RASCAS post-processing

We post-process the simulation with the publicly available, massively parallel code RASCAS46 for modelling the Lyα emission and resonant scattering in our simulations. RASCAS accounts for two sources for the Lyα emission: recombination and collisional excitation. For recombination, RASCAS adopts the case B recombination coefficient from ref. 80 and the fraction of recombinations producing Lyα photons from ref. 81. For collisional excitation, RASCAS uses the fitting function for the collisional excitation rate from level 1s to 2p from ref. 82. We cast NMC = 106 Monte Carlo photon packets to sample the real Lyα photon distributions from recombination and collisional excitation, respectively. We sample NMC = 107 photon packets for the images along the LOS in Extended Data Fig. 3.

After each scattering event, the Lyα photon changes its frequency and direction according to a phase function as implemented in RASCAS. RASCAS adopts the phase function in refs. 83,84 for the scattering of Lyα photons around the line centre and Rayleigh scattering for Lyα photons in the line wing. At high H i column density, Lyα photons will scatter many times locally until they shift in frequency enough that they can have a long mean free path. To reduce the associated computation cost, RASCAS adopts a core-skipping mechanism85 to transit the photons to line wings while avoiding local scattering in space. RASCAS also implements the recoil effect and the transition due to deuterium, with an abundance of D/H = 3 × 10−5. The dust distribution is modelled according to the dust model described in ref. 47. Dust can either scatter or absorb Lyα photons. The probability of scattering is given by the dust albedo adust = 0.32, following ref. 86. The dust scattering with the Henyey–Greenstein phase function87 and the asymmetry parameter is set to g = 0.73, following ref. 86. We generate synthetic images and spectra with a peeling algorithm described in refs. 49,88,89 along 12 LOSs uniformly sampled using the healpix algorithm90.

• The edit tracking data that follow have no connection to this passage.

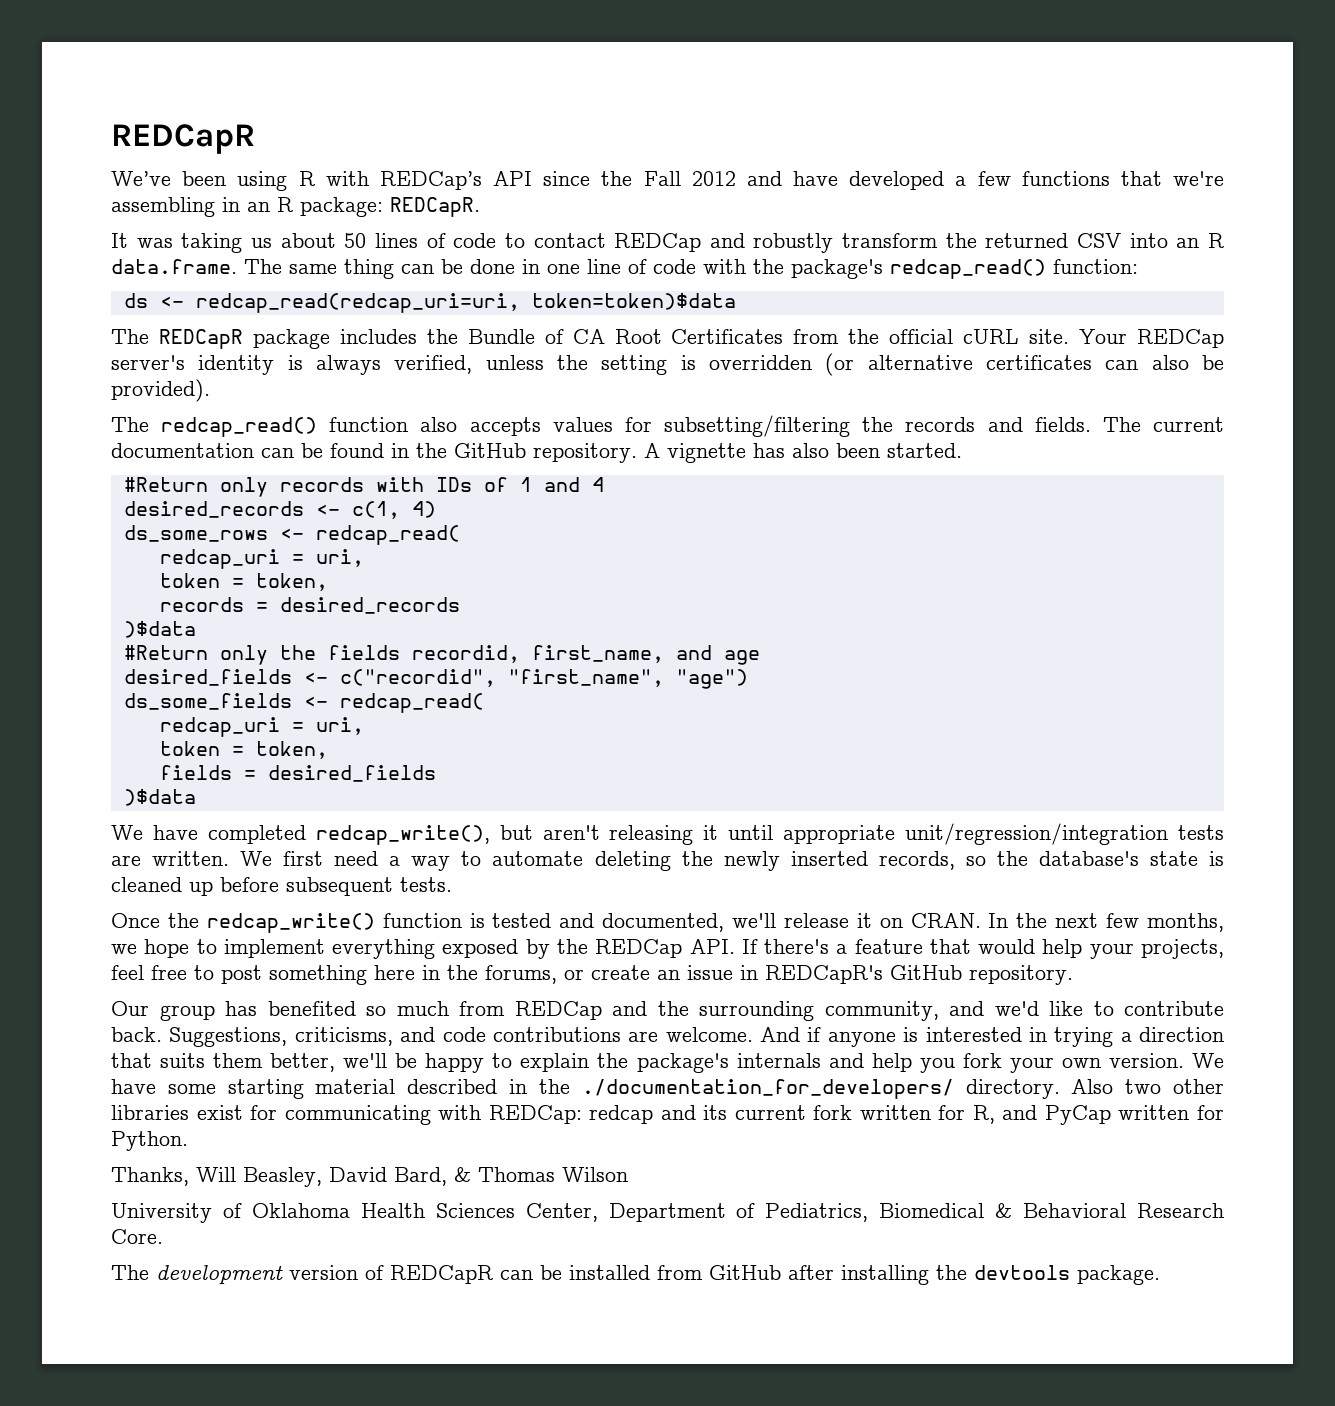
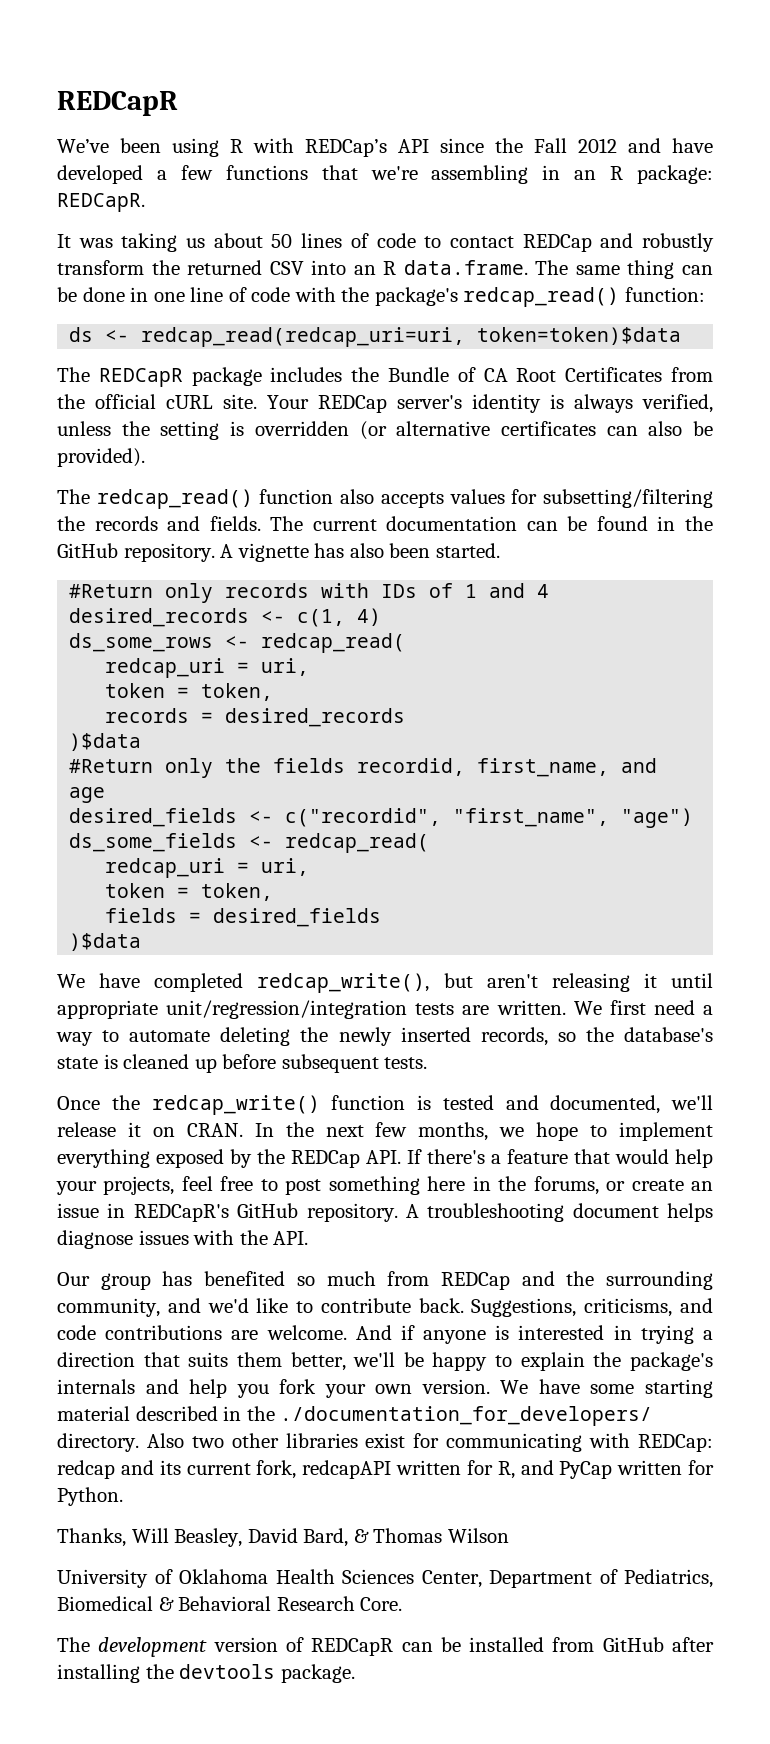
(1073, 975) none -> [405,1203,713,1222] [57,1230,309,1249] A troubleshooting document helps diagnose issues with the API.
[813,1105,853,1120] fork -> [256,1460,392,1479] fork, redcapAPI

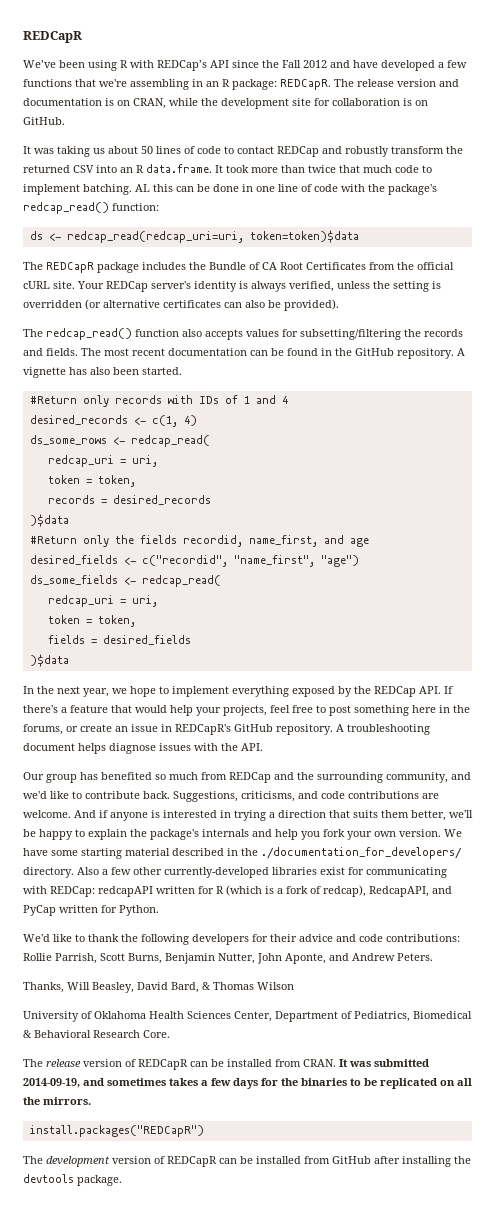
(145, 202) none -> [334,79,459,87] [23,98,428,109] [23,117,65,125] The release version and documentation is on CRAN, while the development site for collaboration is on GitHub.
[535,260,675,279] The same thing -> [215,165,432,173] [23,184,173,195] It took more than twice that much code to implement batching. AL this
[312,519,377,531] current -> [104,348,165,356] most recent
[477,758,610,777] first_name, -> [248,535,318,547] name_first,
[453,808,610,827] "first_name", -> [233,555,315,567] "name_first",
[57,973,713,993] [57,1000,713,1019] [56,1027,714,1046] [57,1054,428,1073] [57,1095,713,1115] [57,1122,243,1137] We have completed redcap_write(), but aren't releasing it until appropriate unit/regression/integration tests are written. We first need a way to automate deleting the newly inserted records, so the database's state is cleaned up before subsequent tests. // Once the redcap_write() function is tested and documented, we'll release it on CRAN. -> (69, 660) none
[375,1122,489,1141] few months, -> [83,688,109,697] year,
[191,1433,279,1448] two other -> [102,867,269,878] a few other currently-developed
[57,1460,515,1479] redcap and its current fork, redcapAPI written for R, -> [98,885,429,897] redcapAPI written for R (which is a fork of redcap), RedcapAPI,
(123, 1496) none -> [23,934,460,945] [23,953,433,964] // We'd like to thank the following developers for their advice and code contributions: Rollie Parrish, Scott Burns, Benjamin Nutter, John Aponte, and Andrew Peters.
(403, 1604) none -> [23,1059,429,1070] [23,1078,472,1089] [23,1097,91,1105] [29,1125,204,1137] // The release version of REDCapR can be installed from CRAN. It was submitted 2014-09-19, and sometimes takes a few days for the binaries to be replicated on all the mirrors. // install.packages("REDCapR")

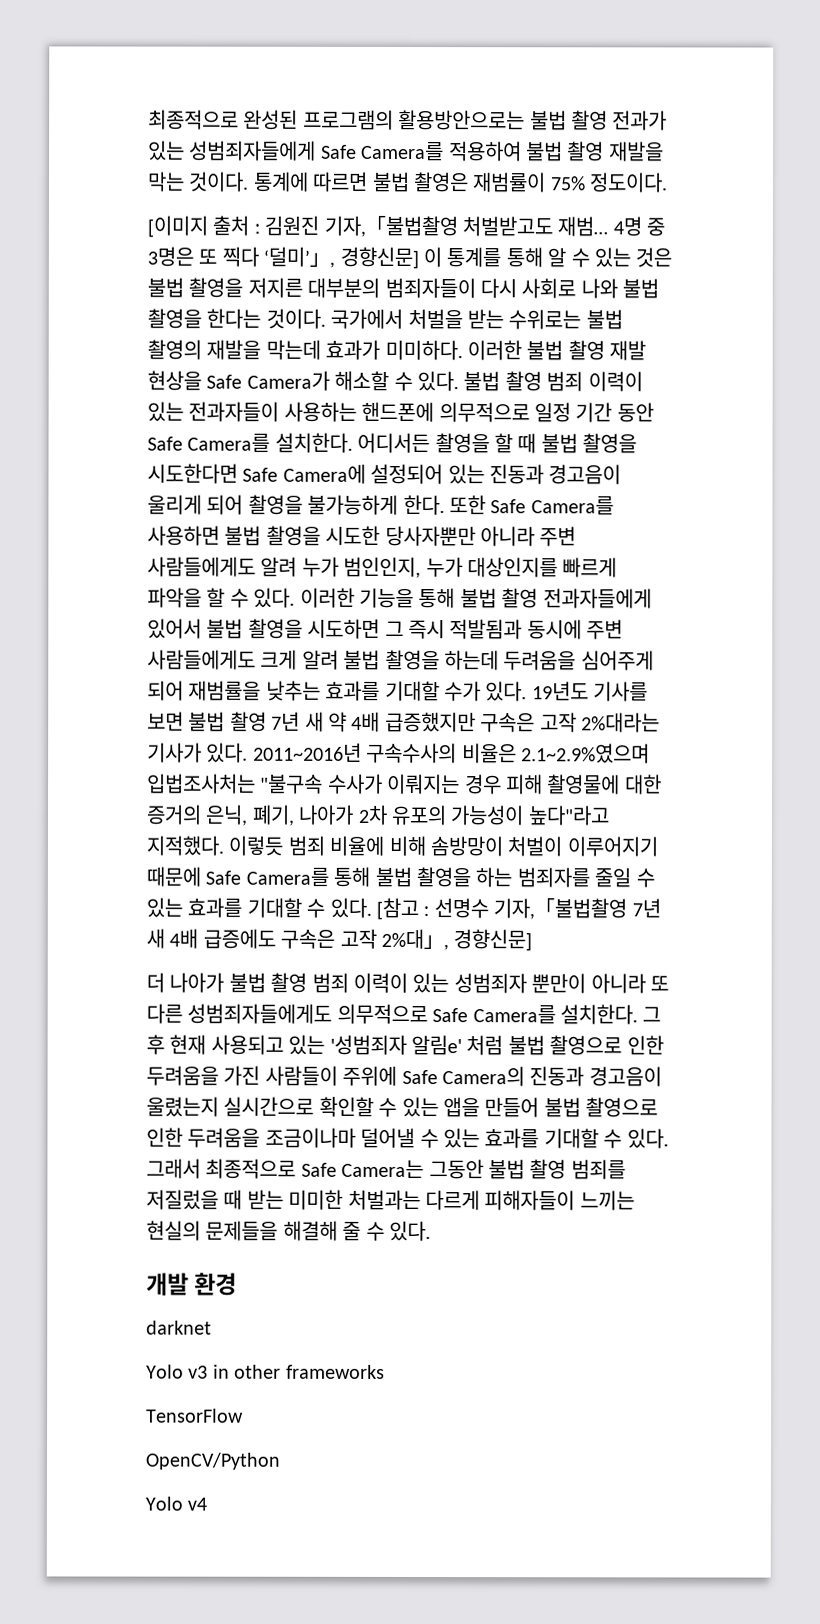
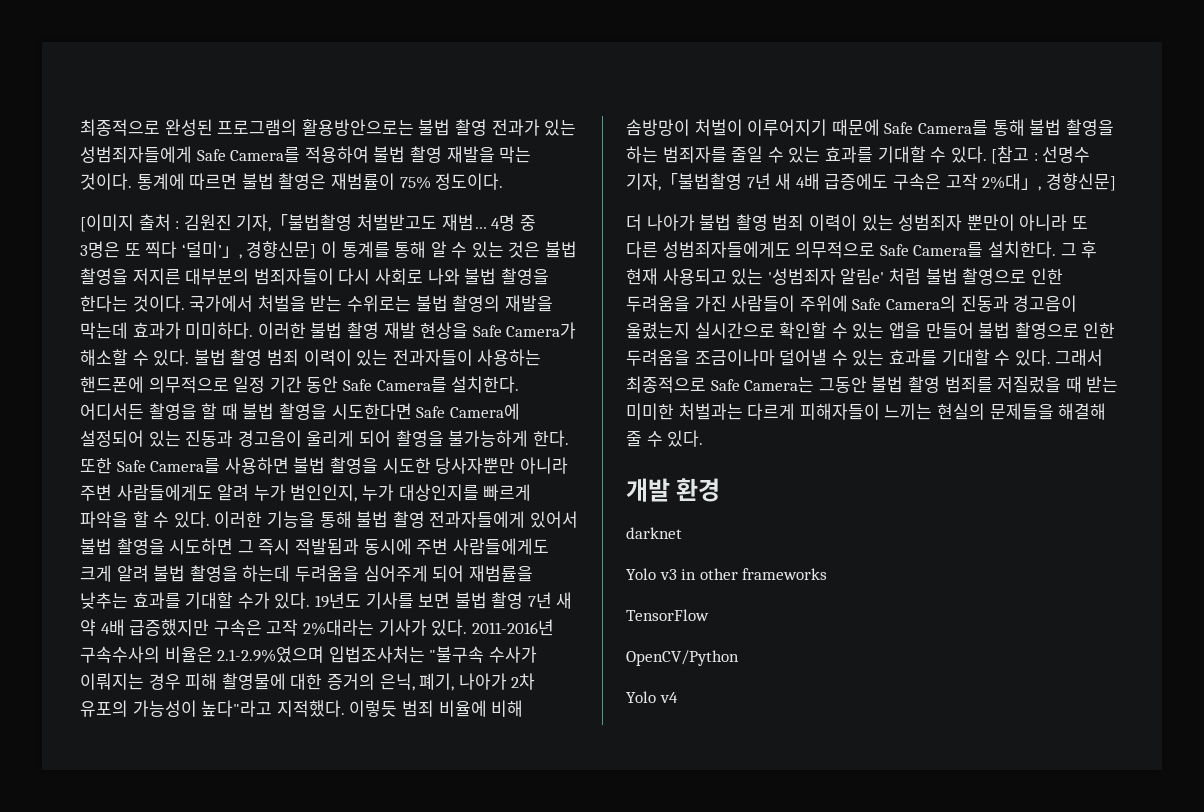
[252,742,362,762] 2011~2016년 -> [471,619,554,636] 2011-2016년
[521,743,650,764] 2.1~2.9%였으며 -> [217,646,325,663] 2.1-2.9%였으며

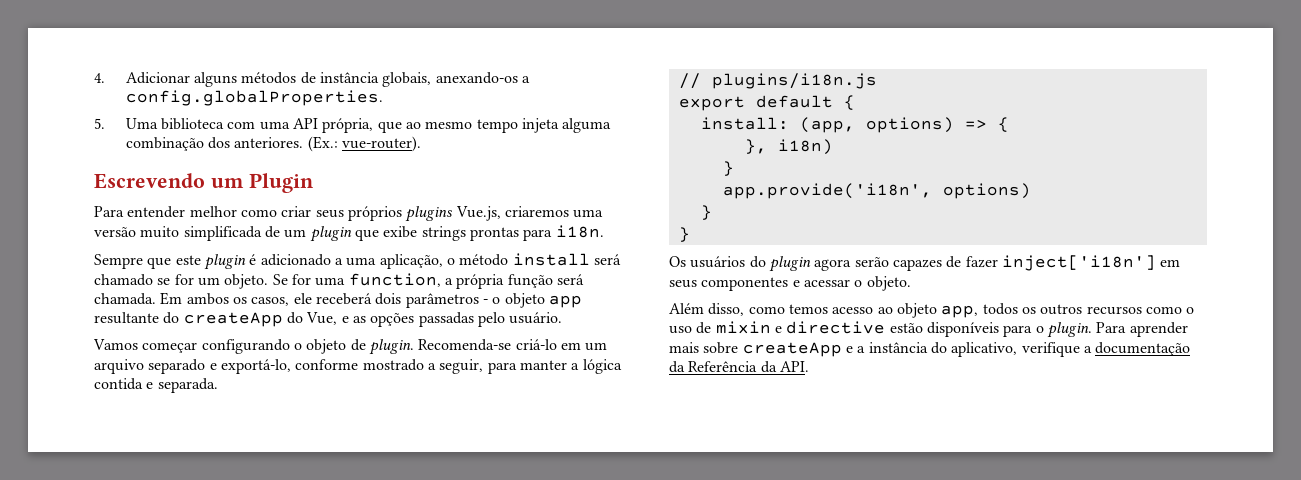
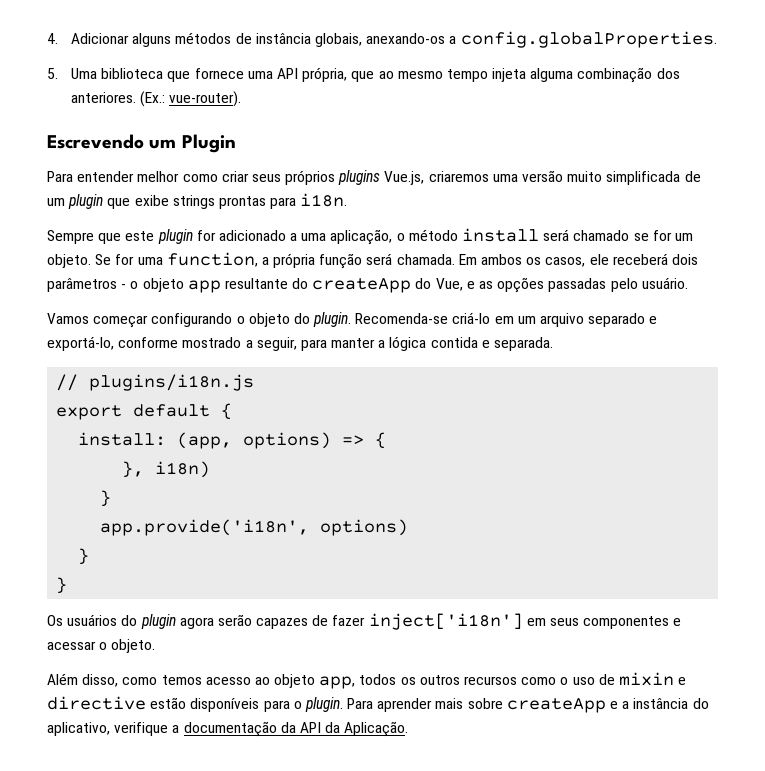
[227,121,256,129] com -> [167,68,244,82] que fornece
[249,254,257,265] é -> [196,230,216,241] for
[350,339,366,351] de -> [293,313,310,324] do
[688,361,809,373] Referência da API. -> [299,721,409,737] API da Aplicação.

Finally, we note that the dust distribution has a large effect on the Lyα radiative transfer as well as the [O iii]4959,5007 and Hβ emission used to infer the intrinsic Lyα emission from observations. In Extended Data Fig. 6, we show how reducing the amount of dust changes the observed Lyα images. We see that the dust is able to completely mask the Lyα emission of some individual galaxies as resonant scattering of H i increases the probability of Lyα photons encountering dust grains. The dust can suppress the Hα emission by up to 20% around the centre of the three merging galaxies, if we assume intrinsic Lyα can be converted directly to intrinsic Hα emission. We therefore conclude that inclusion of dust modelling, as done here, is fundamental for understanding observed Lyα emission. However, because the channels are cleared of local neutral hydrogen, our results about the boosted intrinsic Lyα emission in star formation bursts and enhanced Lyα escape fraction in mergers are robust to the assumed dust model.

We further consider the Lyα profiles escaping along the LOS shown in the upper panel of Extended Data Fig. 3 at z = 7.3 after applying a reasonable IGM damping wing from ref. 91. We note that the shape of the Lyα profile is very complex and sensitive to both the LOS92 and IGM attenuation93. As such, further analysis of this is needed to constrain the expected Lyα profiles from simulations requiring a larger simulated galaxy sample with careful IGM attenuation modelling as well as a larger observational sample to compare to, which is beyond the scope of this work. However, as an immediate consistency test, we take the Lyα profile from our simulated system at z = 7.3 after IGM attenuation91 and compare the velocity offset and full-width at half-maximum (FWHM) to that reported in our observational comparison, EGSY8p68. We find that the observed Lyα profile17 is well matched with the simulated profile’s velocity offset of 200 km s−1 and FWHM of 200 km s−1 and shows a clear asymmetric line shape as observed.